The door is open for collaboration with any interested countries which have electronic health records that could participate in meta-analysis within CONSIGN project 1, or which are not yet part of COVI-PREG or INOSS for meta-analyses on primary data.

Manufacturers have the responsibility to monitor their vaccines. They have their own initiatives included in their risk management plans for which we are waiting for the protocols. Applicants and MAH are talking with COVI-PREG and INOSS networks to see how these can be leveraged to increase numbers. However, MAA/MAH are free to decide if they wish to use these networks.

WHO also has ongoing work on pregnancy: development of a guidance on the monitoring of pregnant women infected by Covid-19, including 2 master protocols, both looking at Covid-19 vaccines.

WHO Global Advisory Committee on Vaccine Safety (GACVS) sub-committee: reviews reports related to Covid-19 vaccines including 23 cases of death with Pfizer vaccine reported in Norway. Great collaboration including a joint ICMRA statement that took into account the background rate for weekly death in this frail population (N=300) for contextualisation: WHO to share the link to the report.

There was discussion on the importance of the vaccine surveillance work stream to consider background rates when sharing data on emerging safety signals for the sake of contextualisation.

ICMRA Workshop on Pregnancy and Lactation scheduled on Tuesday 9th February – open to all ICMRA members.

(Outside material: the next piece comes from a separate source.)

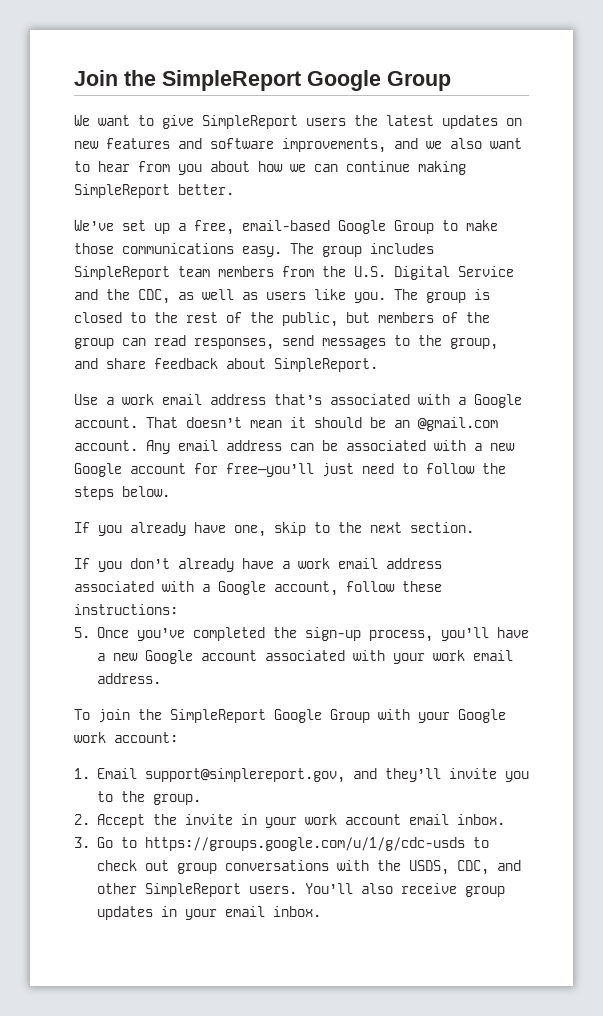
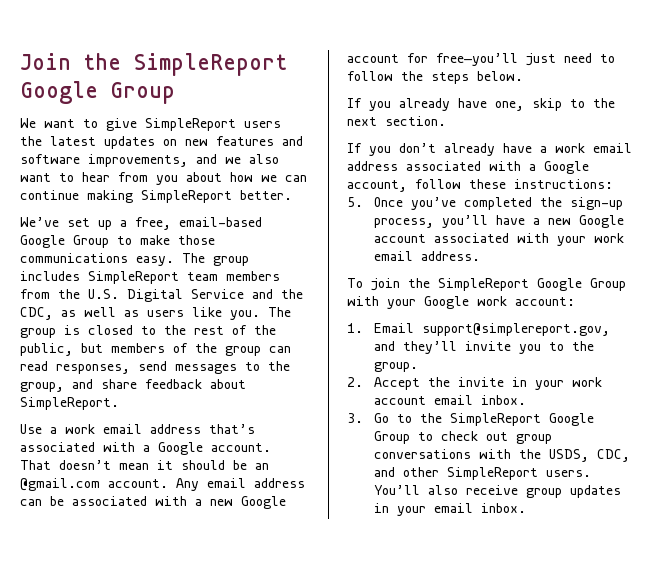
[144,837,465,851] https://groups.google.com/u/1/g/cdc-usds -> [420,413,595,426] [374,431,411,444] the SimpleReport Google Group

c) Building international cohorts (HC)

Craig Simon presented the workstream on building international cohorts that aims at sharing expertise and increase study power and data quality to meet regulatory requirements and address knowledge gaps. There are 3 topics areas:

  • Proof of concept study on steroids use led by EMA (results in April 2021). This protocol is published: http://www.encepp.eu/encepp/openAttachment/fullProtocol/38758. US FDA and HC projects currently under development
  • The FDA provided an overview of their protocol for their study of coagulopathy, which addresses the reports of abnormalities in blood coagulation resulting from COVID-19. The study has three aims: 1. Determine the incidence rates of thrombotic events in those with COVID-19 and risk of death; 2. Evaluate patient as risk factors for thrombotic events; and 3. Compare risk of thrombotic events between those with COVID 19 and those with influenza.  The study protocol has been developed and posted online (https://www.sentinelinitiative.org/sites/default/files/Methods/Coagulopathy_COVID19_Study_Synopsis.pdf), and the analytic plan is current under development.  Final results are anticipated for August 2021. There is a replicate study under development by the EMA, and a query has been submitted to DSEN by HC
  • COVID-19 case definitions led by HC and is currently being developed.

4. Summary and next steps

Kelly Robinson closed the meeting by thanking the co-chair Peter Arlett, the presenters and participants and noting the importance of this work and that the discussions demonstrate the need and value of these meetings to share experience and opportunities to collaborate. Thanks were also extended to the ICMRA team for organising and to all colleagues for their involvement.

The next meeting will be scheduled for April 2021.